4. Il résulte de ce qui précède, et sans qu'il soit besoin d'examiner les autres moyens de la requête, que M. et Mme B... sont fondés à soutenir que c'est à tort que, par le jugement attaqué, le tribunal administratif de Montreuil a rejeté leurs demandes de délivrance de titres de séjour. Il y a lieu, en conséquence, d'annuler ces décisions et, par voie de conséquence, les décisions portant obligation de quitter le territoire et fixant le pays de destination.

Sur les conclusions à fin d'injonction :

5. Eu égard au motif d'annulation retenu, le présent arrêt implique seulement que le préfet de la Seine-Saint-Denis procède au réexamen de la demande de M. et Mme B..., après avoir saisi la commission du titre de séjour, dans un délai de trois mois à compter de la notification du présent arrêt. Il n'y a pas lieu, dans les circonstances de l'espèce, d'assortir cette injonction d'une astreinte.

Sur les frais liés au litige :

6. Il y a lieu, dans les circonstances de l'espèce, de mettre à la charge de l'Etat une somme totale de 1 000 euros à verser à M. et Mme B..., en application de l'article L. 761-1 du code de justice administrative.

DÉCIDE :

Article 1er : Le jugement nos 2009268, 2009270 du tribunal administratif de Montreuil du

14 octobre 2021 et les arrêtés du 5 août 2020 du préfet de Seine-Saint-Denis sont annulés.
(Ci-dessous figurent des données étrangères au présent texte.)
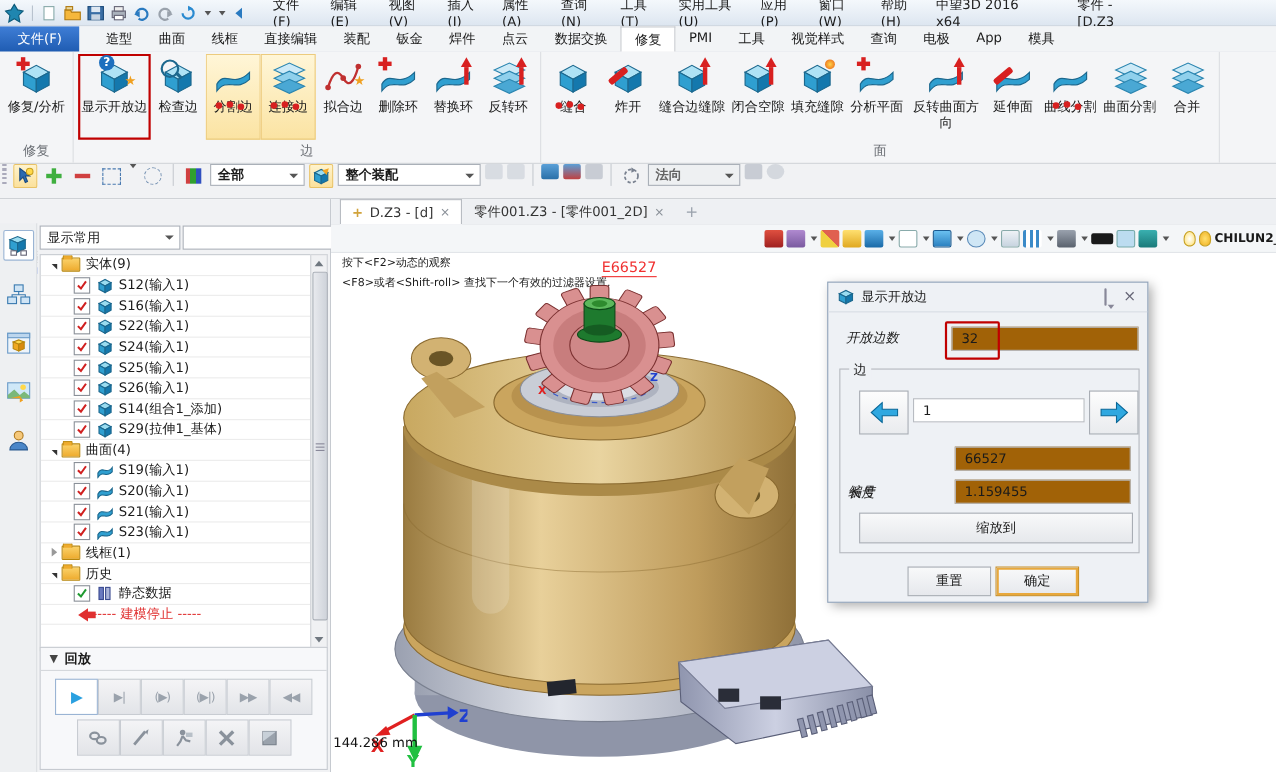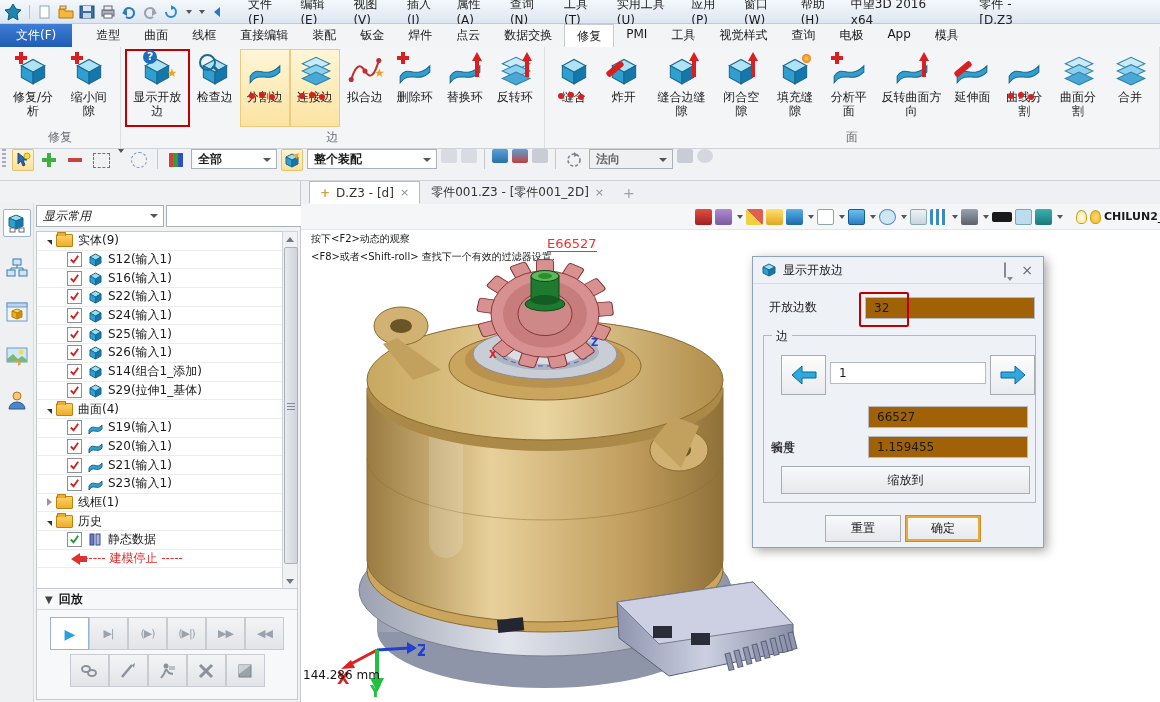--- a/index.html
+++ b/index.html
@@ -79,21 +79,21 @@
   .mgr-title{height:22px;border-bottom:6px solid #1d4ed8;display:flex;align-items:flex-end;padding:0 6px;margin-top:40px;}
   .mgr-title .sp{flex:1;}
   .wbtn{width:16px;height:14px;margin-left:4px;display:flex;align-items:center;justify-content:center;color:#667;}
   .wbtn .rest{width:8px;height:7px;border:1px solid #667;}
   .left-body{position:absolute;left:0;top:22px;right:0;bottom:0;display:flex;}
   .strip{width:33px;flex:none;background:#eef0f2;border-right:1px solid #d8dade;display:flex;flex-direction:column;align-items:center;padding-top:6px;gap:18px;}
   .sicon{width:26px;height:26px;display:flex;align-items:center;justify-content:center;}
   .sicon.on{background:#fff;border:1px solid #9ab4d4;border-radius:2px;}
   .mgr-content{flex:1;position:relative;background:#f1f2f4;}
   .filters{position:absolute;left:2px;top:2px;right:2px;height:24px;display:flex;gap:2px;}
-  .filters .combo{flex:0 0 128px;height:22px;font-style:italic;}
+  .filters .combo{flex:0 0 128px;height:22px;}
   .filters input{flex:1;height:22px;border:1px solid #aab0b8;box-sizing:border-box;padding:0 4px;font:inherit;}
   .tree{position:absolute;left:2px;top:28px;right:2px;height:359px;background:#fff;border:1px solid #c6cad0;overflow:hidden;}
   .trow{height:18.7px;display:flex;align-items:center;border-bottom:1px solid #ececec;padding-left:6px;box-sizing:border-box;}
   .arr{width:0;height:0;margin:0 4px 0 4px;}
   .arr.exp{border-left:5px solid transparent;border-top:5px solid #333;transform:translateY(2px);}
   .arr.col{border-top:4px solid transparent;border-bottom:4px solid transparent;border-left:5px solid #999;}
   .ficon{width:15px;height:11px;background:linear-gradient(#fbd26a,#eeab2e);border:1px solid #b8860b;border-radius:1px;position:relative;margin-right:5px;}
   .ficon::before{content:"";position:absolute;left:0;top:-3px;width:7px;height:3px;background:#eeab2e;border:1px solid #b8860b;border-bottom:none;border-radius:1px 1px 0 0;}
   .cb{width:13px;height:13px;background:#fff;border:1px solid #8a9098;margin:0 4px 0 24px;flex:none;display:flex;align-items:center;justify-content:center;}
   .cb svg{width:11px;height:11px;}
@@ -141,21 +141,21 @@
   .edge-tag{position:absolute;left:246px;top:6px;color:#f03030;font-size:13px;border-bottom:1px solid #f03030;}
   .scale-read{position:absolute;left:2px;top:438px;font-size:12px;color:#111;}
   
   .dlg{position:absolute;left:451px;top:26px;width:292px;height:292px;background:#eef1f5;
     border:1px solid #8fa2b8;box-shadow:3px 3px 10px rgba(0,0,0,.35);box-sizing:border-box;}
   .dlg-tb{height:26px;display:flex;align-items:center;gap:6px;padding:0 8px;border-bottom:1px solid #d8dde4;}
   .dlg-tb .sp{flex:1;}
   .dlg-ctl{color:#667;font-size:12px;width:16px;text-align:center;}
   .bubble{width:13px;height:9px;border:1px solid #889;border-radius:2px;position:relative;}
   .bubble::after{content:"";position:absolute;left:2px;bottom:-4px;border-left:3px solid transparent;border-right:3px solid transparent;border-top:4px solid #889;}
-  .dlg-row{position:absolute;display:flex;align-items:center;}
+  .dlg-row{position:absolute;display:flex;align-items:center;font-style:italic;}
   .field{background:#a16207;border:1px solid #b8bcc2;box-sizing:border-box;display:flex;align-items:center;padding-left:8px;height:22px;}
   .field.white{background:#fff;}
   .redmark{position:absolute;border:2px solid #c00000;border-radius:2px;}
   .grpbox{position:absolute;left:10px;top:78px;width:271px;height:166px;border:1px solid #b4b8be;}
   .grpbox .legend{position:absolute;left:8px;top:-8px;background:#eef1f5;padding:0 4px;}
   .abtn{position:absolute;width:43px;height:38px;background:linear-gradient(#fdfdfd,#e9ebee);border:1px solid #a8adb4;
     display:flex;align-items:center;justify-content:center;}
   .zbtn{position:absolute;background:linear-gradient(#f8f9fa,#e6e8ec);border:1px solid #a8adb4;
     display:flex;align-items:center;justify-content:center;}
   .zbtn.ok{box-shadow:0 0 0 2px #e8a83c inset;border-color:#c89028;}
@@ -251,28 +251,20 @@
   <div class="ribbon" id="ribbon-groups">
       <div class="rgroup">
         <div class="rbtns">
           <div class="rbtn">
             <div class="ricon"><svg viewBox="0 0 34 34">
                 <polygon points="6,13 17,7 28,13 17,19" fill="#aee2f5" stroke="#1c688e"></polygon>
                 <polygon points="6,13 17,19 17,30 6,24" fill="#2f9fd0" stroke="#1c688e"></polygon>
                 <polygon points="17,19 28,13 28,24 17,30" fill="#1478ad" stroke="#1c688e"></polygon>
               </svg><div class="ov ov-cross"></div></div>
             <div class="rlabel">修复/分析</div>
-          </div>
-          <div class="rbtn">
-            <div class="ricon"><svg viewBox="0 0 34 34">
-                <polygon points="6,13 17,7 28,13 17,19" fill="#aee2f5" stroke="#1c688e"></polygon>
-                <polygon points="6,13 17,19 17,30 6,24" fill="#2f9fd0" stroke="#1c688e"></polygon>
-                <polygon points="17,19 28,13 28,24 17,30" fill="#1478ad" stroke="#1c688e"></polygon>
-              </svg><div class="ov ov-cross"></div></div>
-            <div class="rlabel">缩小间隙</div>
           </div>
         </div>
         <div class="glabel">修复</div>
       </div>
       <div class="rgroup">
         <div class="rbtns">
           <div class="rbtn marked">
             <div class="ricon"><svg viewBox="0 0 34 34">
                 <polygon points="6,13 17,7 28,13 17,19" fill="#aee2f5" stroke="#1c688e"></polygon>
                 <polygon points="6,13 17,19 17,30 6,24" fill="#2f9fd0" stroke="#1c688e"></polygon>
Article 2 : Il est enjoint au préfet de la Seine-Saint-Denis de procéder au réexamen de la situation administrative de M. et Mme B... dans un délai de trois mois à compter de la notification du présent arrêt après avoir saisi la commission du titre de séjour de la situation des intéressés.

Article 3 : L'Etat versera la somme totale de 1 000 euros à M. et Mme B... sur le fondement de l'article L. 761-1 du code de justice administrative.

Article 4 : Le surplus des conclusions de la requête est rejeté.

Article 5 : Le présent arrêt sera notifié à M. E... B..., à Mme C... D... épouse B..., au préfet de la Seine-Saint-Denis et au ministre de l'intérieur.

Délibéré après l'audience du 25 janvier 2022 à laquelle siégeaient :

- M. Ivan Luben, président de chambre,

- Mme Marianne Julliard, présidente assesseure,

- Mme Marie-Dominique Jayer, première conseillère.

Rendu public par mise à disposition au greffe le 15 février 2022.

La rapporteure,

M-D A...

Le président,

I. LUBEN

Le greffier,

E. MOULIN

La République mande et ordonne au ministre de l'intérieur, en ce qui le concerne, et à tous huissiers de justice à ce requis, en ce qui concerne les voies de droit commun contre les parties privées, de pourvoir à l'exécution de la présente décision.

N°21PA05693 2


Synthèse
Tribunal : Cour administrative d'appel de Paris
Formation : 3ème chambre
Numéro d'arrêt : 21PA05693
Date de la décision : 15/02/2022
Type d'affaire : Administrative
Type de recours : Excès de pouvoir

Analyses

Étrangers - Séjour des étrangers.

Étrangers - Obligation de quitter le territoire français (OQTF) et reconduite à la frontière.


Composition du Tribunal
Président : M. LUBEN
Rapporteur ?: Mme Marie-Dominique JAYER
Rapporteur public ?: Mme PENA
Avocat(s) : SELARL PETRA LALEVIC AVOCAT

Origine de la décision
Date de l'import : 22/02/2022
Fonds documentaire ?: Legifrance
Identifiant URN:LEX : urn:lex;fr;cour.administrative.appel.paris;arret;2022-02-15;21pa05693 ?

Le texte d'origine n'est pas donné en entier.